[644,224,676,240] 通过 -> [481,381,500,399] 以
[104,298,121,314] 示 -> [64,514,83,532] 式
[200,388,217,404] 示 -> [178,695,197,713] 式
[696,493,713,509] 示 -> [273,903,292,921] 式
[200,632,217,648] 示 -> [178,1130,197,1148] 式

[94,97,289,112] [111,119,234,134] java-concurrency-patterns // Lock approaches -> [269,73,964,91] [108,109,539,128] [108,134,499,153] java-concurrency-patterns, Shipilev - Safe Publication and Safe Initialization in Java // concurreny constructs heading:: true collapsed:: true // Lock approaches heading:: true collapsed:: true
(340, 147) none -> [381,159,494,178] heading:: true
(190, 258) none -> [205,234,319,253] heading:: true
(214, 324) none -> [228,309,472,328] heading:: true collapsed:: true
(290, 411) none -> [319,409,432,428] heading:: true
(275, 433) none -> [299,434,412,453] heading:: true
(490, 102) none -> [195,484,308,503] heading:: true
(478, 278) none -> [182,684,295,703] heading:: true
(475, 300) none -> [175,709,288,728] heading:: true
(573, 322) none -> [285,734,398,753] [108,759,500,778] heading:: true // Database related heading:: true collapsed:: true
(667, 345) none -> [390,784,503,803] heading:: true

________________________

● **INSTRUCTIONS TO FOLLOW**
Beginning at the line with "[104,298,121,314] 示 -> [64,514,83,532] 式" and stopping after the line with "(190, 258) none", please write out every line of the data above exactly and nothing else.

● **RESPONSE AREA**
[104,298,121,314] 示 -> [64,514,83,532] 式
[200,388,217,404] 示 -> [178,695,197,713] 式
[696,493,713,509] 示 -> [273,903,292,921] 式
[200,632,217,648] 示 -> [178,1130,197,1148] 式

[94,97,289,112] [111,119,234,134] java-concurrency-patterns // Lock approaches -> [269,73,964,91] [108,109,539,128] [108,134,499,153] java-concurrency-patterns, Shipilev - Safe Publication and Safe Initialization in Java // concurreny constructs heading:: true collapsed:: true // Lock approaches heading:: true collapsed:: true
(340, 147) none -> [381,159,494,178] heading:: true
(190, 258) none -> [205,234,319,253] heading:: true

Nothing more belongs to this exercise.